■ WORK REQUEST: In the data below, the answer is the run of lines from the line containing "Open front short" through the line containing "payment terms: 90 days -> 7 days", both included; print it exactly and nothing else.

Version comparison data

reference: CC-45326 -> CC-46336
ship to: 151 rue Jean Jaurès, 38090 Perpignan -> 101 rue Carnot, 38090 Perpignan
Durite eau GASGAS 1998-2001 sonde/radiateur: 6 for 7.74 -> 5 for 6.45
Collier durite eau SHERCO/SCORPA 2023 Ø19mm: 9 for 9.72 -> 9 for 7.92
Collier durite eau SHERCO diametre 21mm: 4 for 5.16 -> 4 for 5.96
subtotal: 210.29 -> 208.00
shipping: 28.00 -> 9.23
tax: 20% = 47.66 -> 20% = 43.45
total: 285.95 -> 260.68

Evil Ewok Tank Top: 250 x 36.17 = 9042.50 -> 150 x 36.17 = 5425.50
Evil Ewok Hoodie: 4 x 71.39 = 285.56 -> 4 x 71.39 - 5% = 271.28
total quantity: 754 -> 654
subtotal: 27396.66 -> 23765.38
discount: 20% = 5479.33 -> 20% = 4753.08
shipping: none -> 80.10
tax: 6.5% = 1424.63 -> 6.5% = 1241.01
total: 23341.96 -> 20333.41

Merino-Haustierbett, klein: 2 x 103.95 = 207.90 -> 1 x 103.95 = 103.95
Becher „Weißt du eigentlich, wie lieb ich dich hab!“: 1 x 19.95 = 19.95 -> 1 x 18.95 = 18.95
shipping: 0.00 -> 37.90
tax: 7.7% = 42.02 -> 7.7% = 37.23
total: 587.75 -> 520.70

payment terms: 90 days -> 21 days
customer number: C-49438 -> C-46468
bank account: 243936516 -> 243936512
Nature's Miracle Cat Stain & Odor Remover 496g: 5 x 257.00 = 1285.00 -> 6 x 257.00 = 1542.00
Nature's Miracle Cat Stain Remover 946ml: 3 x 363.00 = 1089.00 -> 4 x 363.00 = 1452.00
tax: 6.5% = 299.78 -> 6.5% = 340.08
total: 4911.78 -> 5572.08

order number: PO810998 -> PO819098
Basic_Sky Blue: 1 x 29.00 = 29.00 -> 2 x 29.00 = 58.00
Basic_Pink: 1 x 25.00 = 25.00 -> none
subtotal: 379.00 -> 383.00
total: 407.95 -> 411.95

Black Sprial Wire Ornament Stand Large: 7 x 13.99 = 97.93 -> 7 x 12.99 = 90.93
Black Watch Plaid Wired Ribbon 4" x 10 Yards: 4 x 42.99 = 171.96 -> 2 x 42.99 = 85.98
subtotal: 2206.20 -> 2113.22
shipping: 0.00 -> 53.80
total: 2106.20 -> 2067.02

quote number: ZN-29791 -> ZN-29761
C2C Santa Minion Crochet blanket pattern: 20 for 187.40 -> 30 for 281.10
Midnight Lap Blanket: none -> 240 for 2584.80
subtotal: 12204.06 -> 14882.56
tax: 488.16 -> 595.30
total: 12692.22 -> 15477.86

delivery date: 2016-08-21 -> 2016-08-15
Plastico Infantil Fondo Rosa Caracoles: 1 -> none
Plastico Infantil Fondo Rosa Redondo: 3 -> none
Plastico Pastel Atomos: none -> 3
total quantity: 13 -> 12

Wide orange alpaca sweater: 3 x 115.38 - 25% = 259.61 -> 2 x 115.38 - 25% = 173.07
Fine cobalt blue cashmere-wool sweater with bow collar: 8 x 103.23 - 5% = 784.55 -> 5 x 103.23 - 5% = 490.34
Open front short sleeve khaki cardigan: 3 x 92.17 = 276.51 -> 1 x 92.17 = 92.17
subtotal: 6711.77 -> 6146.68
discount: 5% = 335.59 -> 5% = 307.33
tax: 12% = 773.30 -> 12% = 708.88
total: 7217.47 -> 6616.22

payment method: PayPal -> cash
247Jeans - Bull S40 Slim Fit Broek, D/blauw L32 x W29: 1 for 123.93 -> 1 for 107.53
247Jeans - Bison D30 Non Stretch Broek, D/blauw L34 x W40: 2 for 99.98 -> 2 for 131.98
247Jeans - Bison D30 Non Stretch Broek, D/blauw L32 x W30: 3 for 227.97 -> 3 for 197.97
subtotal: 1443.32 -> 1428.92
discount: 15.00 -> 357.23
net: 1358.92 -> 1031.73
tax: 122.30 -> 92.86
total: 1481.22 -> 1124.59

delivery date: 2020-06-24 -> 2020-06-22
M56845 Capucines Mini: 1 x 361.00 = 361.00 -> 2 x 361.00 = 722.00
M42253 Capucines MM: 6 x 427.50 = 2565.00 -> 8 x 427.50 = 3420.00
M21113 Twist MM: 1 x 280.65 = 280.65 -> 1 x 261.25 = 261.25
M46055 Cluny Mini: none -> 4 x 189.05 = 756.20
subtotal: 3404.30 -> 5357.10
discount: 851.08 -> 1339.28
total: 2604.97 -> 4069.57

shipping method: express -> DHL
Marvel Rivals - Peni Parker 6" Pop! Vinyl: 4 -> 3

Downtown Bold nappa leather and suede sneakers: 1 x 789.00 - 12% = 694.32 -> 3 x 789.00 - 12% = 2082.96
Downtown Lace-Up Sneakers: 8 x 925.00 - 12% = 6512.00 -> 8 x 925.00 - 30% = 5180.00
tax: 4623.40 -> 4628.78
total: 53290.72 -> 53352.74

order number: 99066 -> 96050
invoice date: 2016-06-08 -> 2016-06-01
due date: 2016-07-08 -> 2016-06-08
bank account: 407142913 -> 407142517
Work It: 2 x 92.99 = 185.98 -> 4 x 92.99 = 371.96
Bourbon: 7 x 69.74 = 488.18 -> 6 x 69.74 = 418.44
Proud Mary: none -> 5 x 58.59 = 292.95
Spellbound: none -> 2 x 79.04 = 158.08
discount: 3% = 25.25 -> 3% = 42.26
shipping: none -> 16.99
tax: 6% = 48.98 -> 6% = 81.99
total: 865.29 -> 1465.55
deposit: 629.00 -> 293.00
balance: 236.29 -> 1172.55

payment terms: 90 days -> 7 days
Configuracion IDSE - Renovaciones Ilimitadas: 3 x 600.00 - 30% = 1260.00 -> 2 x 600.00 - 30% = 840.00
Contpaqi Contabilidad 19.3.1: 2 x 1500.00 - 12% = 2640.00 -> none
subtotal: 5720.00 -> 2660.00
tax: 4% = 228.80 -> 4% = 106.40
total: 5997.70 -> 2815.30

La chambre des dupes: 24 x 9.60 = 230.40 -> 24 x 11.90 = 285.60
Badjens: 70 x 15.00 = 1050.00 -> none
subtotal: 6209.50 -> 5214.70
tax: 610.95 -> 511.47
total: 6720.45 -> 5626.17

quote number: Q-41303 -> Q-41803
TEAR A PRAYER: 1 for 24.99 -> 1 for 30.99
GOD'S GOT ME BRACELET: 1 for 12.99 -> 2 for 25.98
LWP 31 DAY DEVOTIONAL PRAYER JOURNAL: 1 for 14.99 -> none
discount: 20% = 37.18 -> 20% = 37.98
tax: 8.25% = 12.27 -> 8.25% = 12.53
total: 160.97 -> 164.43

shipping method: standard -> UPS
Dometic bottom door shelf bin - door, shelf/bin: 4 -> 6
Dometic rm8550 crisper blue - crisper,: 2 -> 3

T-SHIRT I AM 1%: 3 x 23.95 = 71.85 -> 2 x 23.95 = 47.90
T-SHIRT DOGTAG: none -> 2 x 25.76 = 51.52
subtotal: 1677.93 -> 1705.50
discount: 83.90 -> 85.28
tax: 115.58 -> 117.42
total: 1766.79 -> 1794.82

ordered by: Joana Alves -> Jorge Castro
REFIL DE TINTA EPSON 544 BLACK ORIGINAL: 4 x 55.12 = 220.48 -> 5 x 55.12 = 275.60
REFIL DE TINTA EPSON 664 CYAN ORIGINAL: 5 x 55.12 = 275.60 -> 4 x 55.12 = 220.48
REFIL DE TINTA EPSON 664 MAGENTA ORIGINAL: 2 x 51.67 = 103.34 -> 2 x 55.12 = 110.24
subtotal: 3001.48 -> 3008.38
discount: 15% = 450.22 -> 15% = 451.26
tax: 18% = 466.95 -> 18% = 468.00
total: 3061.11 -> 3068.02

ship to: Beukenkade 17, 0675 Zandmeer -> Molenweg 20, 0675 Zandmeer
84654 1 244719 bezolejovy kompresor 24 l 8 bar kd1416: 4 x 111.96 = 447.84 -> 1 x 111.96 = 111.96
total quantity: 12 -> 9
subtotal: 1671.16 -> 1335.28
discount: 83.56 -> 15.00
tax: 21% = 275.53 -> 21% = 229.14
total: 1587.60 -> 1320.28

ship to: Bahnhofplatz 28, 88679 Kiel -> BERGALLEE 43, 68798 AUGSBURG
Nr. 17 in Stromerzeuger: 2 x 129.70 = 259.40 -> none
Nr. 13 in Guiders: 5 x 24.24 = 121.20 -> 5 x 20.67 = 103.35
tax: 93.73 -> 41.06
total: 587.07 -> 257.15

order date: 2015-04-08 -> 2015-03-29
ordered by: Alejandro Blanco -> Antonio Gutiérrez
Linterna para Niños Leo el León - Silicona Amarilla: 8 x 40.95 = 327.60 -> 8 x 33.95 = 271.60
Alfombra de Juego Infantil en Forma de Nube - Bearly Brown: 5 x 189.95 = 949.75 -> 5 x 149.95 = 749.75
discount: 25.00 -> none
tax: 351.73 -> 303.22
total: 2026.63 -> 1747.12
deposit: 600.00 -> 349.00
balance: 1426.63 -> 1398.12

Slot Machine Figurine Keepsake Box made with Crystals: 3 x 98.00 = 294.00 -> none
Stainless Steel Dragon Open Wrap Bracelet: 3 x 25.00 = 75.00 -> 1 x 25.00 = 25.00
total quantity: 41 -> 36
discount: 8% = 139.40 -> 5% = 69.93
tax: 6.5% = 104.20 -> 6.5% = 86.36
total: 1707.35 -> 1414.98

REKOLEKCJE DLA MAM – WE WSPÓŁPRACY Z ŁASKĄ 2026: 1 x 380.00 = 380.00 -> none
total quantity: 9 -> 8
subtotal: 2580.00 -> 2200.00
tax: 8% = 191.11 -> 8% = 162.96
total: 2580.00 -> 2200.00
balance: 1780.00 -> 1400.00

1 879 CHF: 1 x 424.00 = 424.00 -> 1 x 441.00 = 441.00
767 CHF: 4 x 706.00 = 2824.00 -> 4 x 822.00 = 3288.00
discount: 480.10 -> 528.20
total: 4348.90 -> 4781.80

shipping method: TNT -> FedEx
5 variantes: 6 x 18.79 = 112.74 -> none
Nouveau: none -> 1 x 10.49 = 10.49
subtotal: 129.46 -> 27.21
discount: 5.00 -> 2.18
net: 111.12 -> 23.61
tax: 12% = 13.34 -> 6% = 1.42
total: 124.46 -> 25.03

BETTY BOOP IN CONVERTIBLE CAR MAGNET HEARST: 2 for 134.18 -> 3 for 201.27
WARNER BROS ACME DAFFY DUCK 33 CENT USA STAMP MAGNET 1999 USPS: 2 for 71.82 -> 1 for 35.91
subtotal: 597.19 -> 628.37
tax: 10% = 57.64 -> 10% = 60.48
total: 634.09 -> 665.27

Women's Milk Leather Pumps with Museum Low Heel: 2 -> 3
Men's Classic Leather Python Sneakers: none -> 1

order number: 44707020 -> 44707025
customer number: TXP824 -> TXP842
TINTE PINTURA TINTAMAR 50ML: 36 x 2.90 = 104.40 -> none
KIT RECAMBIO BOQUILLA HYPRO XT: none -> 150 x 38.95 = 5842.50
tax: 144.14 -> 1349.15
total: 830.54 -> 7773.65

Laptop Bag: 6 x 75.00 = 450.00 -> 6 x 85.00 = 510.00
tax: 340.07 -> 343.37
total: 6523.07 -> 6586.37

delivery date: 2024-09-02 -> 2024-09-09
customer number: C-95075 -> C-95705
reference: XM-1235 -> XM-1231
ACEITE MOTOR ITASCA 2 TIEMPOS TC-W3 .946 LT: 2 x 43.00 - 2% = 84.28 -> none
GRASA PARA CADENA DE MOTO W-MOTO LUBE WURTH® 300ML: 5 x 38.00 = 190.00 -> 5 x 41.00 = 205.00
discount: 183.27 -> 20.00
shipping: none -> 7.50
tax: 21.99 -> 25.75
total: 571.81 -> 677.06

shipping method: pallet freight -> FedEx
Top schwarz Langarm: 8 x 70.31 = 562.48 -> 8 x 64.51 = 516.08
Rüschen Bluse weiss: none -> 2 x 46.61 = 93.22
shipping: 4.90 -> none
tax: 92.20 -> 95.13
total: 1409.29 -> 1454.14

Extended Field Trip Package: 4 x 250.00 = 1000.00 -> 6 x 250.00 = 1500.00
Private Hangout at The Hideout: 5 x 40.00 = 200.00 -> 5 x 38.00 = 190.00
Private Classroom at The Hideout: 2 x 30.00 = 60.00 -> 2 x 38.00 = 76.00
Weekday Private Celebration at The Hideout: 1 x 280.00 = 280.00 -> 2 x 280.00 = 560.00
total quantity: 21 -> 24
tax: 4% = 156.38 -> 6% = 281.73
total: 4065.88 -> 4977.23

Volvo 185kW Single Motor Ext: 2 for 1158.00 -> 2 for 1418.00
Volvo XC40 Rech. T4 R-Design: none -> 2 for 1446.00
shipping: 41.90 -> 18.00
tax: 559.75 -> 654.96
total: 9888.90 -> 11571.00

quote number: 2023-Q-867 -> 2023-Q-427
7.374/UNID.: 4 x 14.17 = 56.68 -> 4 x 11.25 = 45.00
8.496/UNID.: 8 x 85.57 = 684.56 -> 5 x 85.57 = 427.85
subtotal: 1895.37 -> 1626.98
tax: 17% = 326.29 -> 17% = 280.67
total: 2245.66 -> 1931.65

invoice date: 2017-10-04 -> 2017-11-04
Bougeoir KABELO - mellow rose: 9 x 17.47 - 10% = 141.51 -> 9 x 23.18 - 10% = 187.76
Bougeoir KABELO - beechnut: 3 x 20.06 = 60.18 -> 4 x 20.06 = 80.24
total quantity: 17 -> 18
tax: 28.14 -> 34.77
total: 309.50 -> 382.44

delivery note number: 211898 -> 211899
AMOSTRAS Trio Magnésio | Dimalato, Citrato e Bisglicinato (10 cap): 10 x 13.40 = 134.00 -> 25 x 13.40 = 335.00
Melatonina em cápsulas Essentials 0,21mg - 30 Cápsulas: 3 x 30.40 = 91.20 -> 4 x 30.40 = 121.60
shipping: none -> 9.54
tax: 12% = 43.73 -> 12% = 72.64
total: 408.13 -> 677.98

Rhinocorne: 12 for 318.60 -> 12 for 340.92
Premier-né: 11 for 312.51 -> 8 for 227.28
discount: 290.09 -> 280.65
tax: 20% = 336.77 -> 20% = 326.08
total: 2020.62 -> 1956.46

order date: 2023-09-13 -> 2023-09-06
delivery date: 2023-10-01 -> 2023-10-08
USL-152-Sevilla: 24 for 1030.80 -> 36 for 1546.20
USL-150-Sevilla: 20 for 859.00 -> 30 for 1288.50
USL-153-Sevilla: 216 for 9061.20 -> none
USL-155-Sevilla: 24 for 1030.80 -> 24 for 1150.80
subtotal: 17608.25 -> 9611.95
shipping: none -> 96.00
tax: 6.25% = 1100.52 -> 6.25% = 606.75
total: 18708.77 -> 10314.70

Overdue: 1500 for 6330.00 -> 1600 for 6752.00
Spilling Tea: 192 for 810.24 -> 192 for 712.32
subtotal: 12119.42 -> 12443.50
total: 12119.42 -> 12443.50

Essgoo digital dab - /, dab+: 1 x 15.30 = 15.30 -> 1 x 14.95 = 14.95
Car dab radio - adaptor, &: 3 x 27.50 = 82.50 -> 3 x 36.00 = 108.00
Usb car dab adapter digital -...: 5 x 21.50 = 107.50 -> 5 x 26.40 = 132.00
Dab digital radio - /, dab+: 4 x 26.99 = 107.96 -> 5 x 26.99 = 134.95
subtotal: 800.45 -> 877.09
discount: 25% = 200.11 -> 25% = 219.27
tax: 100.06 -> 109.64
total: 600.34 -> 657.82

■ WRITTEN ANSWER:
Open front short sleeve khaki cardigan: 3 x 92.17 = 276.51 -> 1 x 92.17 = 92.17
subtotal: 6711.77 -> 6146.68
discount: 5% = 335.59 -> 5% = 307.33
tax: 12% = 773.30 -> 12% = 708.88
total: 7217.47 -> 6616.22

payment method: PayPal -> cash
247Jeans - Bull S40 Slim Fit Broek, D/blauw L32 x W29: 1 for 123.93 -> 1 for 107.53
247Jeans - Bison D30 Non Stretch Broek, D/blauw L34 x W40: 2 for 99.98 -> 2 for 131.98
247Jeans - Bison D30 Non Stretch Broek, D/blauw L32 x W30: 3 for 227.97 -> 3 for 197.97
subtotal: 1443.32 -> 1428.92
discount: 15.00 -> 357.23
net: 1358.92 -> 1031.73
tax: 122.30 -> 92.86
total: 1481.22 -> 1124.59

delivery date: 2020-06-24 -> 2020-06-22
M56845 Capucines Mini: 1 x 361.00 = 361.00 -> 2 x 361.00 = 722.00
M42253 Capucines MM: 6 x 427.50 = 2565.00 -> 8 x 427.50 = 3420.00
M21113 Twist MM: 1 x 280.65 = 280.65 -> 1 x 261.25 = 261.25
M46055 Cluny Mini: none -> 4 x 189.05 = 756.20
subtotal: 3404.30 -> 5357.10
discount: 851.08 -> 1339.28
total: 2604.97 -> 4069.57

shipping method: express -> DHL
Marvel Rivals - Peni Parker 6" Pop! Vinyl: 4 -> 3

Downtown Bold nappa leather and suede sneakers: 1 x 789.00 - 12% = 694.32 -> 3 x 789.00 - 12% = 2082.96
Downtown Lace-Up Sneakers: 8 x 925.00 - 12% = 6512.00 -> 8 x 925.00 - 30% = 5180.00
tax: 4623.40 -> 4628.78
total: 53290.72 -> 53352.74

order number: 99066 -> 96050
invoice date: 2016-06-08 -> 2016-06-01
due date: 2016-07-08 -> 2016-06-08
bank account: 407142913 -> 407142517
Work It: 2 x 92.99 = 185.98 -> 4 x 92.99 = 371.96
Bourbon: 7 x 69.74 = 488.18 -> 6 x 69.74 = 418.44
Proud Mary: none -> 5 x 58.59 = 292.95
Spellbound: none -> 2 x 79.04 = 158.08
discount: 3% = 25.25 -> 3% = 42.26
shipping: none -> 16.99
tax: 6% = 48.98 -> 6% = 81.99
total: 865.29 -> 1465.55
deposit: 629.00 -> 293.00
balance: 236.29 -> 1172.55

payment terms: 90 days -> 7 days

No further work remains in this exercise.